Published on Thursday 7 November 2019 at 07:00 UTC #publication #bayesian #siam-review #prob-num #cockayne #girolami #oates

### Probabilistic numerics retrospective in Statistics and Computing

The special issue of *Statistics and Computing* dedicated to probabilistic numerics carries the article “A modern retrospective on probabilistic numerics” by Chris Oates and myself, which gives a historical overview of the field and some perspectives on future challenges.

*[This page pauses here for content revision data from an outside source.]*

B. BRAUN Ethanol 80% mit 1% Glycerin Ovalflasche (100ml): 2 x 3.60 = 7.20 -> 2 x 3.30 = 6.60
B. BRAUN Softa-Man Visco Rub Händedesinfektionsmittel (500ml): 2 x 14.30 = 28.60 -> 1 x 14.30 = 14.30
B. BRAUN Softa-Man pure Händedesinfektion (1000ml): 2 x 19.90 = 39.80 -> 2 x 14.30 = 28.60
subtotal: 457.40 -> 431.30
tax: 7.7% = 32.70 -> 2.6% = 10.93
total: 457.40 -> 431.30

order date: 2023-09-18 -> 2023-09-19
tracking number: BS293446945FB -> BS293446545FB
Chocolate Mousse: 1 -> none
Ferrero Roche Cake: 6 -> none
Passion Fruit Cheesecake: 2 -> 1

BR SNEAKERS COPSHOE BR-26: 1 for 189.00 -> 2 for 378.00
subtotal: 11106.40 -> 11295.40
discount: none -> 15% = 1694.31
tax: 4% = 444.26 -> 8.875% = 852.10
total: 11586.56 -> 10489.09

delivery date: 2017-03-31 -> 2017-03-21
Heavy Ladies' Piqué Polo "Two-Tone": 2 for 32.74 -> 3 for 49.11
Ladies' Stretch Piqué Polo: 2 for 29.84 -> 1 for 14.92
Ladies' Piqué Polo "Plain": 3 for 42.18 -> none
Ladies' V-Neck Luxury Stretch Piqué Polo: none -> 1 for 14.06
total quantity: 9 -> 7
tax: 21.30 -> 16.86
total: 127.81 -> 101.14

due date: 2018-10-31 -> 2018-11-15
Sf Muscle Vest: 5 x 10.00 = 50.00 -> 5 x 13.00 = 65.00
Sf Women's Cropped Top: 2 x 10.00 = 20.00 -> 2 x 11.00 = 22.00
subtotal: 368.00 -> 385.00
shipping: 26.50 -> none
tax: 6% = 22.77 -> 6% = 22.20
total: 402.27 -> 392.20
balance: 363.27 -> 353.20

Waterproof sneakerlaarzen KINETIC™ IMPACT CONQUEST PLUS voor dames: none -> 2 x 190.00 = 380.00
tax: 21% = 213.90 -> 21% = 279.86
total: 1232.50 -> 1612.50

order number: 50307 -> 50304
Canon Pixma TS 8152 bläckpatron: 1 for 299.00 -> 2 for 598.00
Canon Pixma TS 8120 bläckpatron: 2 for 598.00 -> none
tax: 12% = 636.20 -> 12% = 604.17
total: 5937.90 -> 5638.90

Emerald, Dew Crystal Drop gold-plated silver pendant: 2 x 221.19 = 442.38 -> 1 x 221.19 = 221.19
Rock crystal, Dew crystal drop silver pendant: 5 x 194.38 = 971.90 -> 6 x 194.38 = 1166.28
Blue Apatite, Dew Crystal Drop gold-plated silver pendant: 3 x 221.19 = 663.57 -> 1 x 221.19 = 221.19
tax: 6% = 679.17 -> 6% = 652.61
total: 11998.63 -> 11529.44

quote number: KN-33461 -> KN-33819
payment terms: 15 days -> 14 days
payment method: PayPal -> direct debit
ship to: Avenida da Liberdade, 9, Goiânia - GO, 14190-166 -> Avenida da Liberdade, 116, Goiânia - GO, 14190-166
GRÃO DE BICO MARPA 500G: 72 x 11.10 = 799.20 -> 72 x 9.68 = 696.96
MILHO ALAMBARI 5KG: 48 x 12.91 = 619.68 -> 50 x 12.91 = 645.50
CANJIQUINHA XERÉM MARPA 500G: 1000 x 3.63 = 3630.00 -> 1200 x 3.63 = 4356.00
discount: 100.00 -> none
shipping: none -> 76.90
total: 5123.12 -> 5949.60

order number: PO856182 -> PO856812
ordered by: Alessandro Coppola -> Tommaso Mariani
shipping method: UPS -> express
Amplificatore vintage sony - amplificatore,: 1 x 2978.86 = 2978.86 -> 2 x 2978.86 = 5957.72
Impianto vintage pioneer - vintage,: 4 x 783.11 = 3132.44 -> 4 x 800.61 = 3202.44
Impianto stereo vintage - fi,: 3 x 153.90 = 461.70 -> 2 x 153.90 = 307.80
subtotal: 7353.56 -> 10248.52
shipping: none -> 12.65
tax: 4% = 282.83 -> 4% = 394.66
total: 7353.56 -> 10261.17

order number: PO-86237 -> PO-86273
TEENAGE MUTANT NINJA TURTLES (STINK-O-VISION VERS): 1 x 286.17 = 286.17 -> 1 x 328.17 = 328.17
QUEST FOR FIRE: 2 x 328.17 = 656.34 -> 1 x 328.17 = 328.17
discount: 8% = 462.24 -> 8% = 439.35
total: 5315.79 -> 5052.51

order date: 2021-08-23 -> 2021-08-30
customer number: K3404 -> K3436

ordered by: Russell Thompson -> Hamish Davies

C. J. Oates and T. J. Sullivan. “A modern retrospective on probabilistic numerics.” *Statistics and Computing* 29(6):1335–1351, 2019.

**Abstract.**
This article attempts to place the emergence of probabilistic numerics as a mathematical–statistical research field within its historical context and to explore how its gradual development can be related both to applications and to a modern formal treatment. We highlight in particular the parallel contributions of Sul′din and Larkin in the 1960s and how their pioneering early ideas have reached a degree of maturity in the intervening period, mediated by paradigms such as average-case analysis and information-based complexity. We provide a subjective assessment of the state of research in probabilistic numerics and highlight some difficulties to be addressed by future works.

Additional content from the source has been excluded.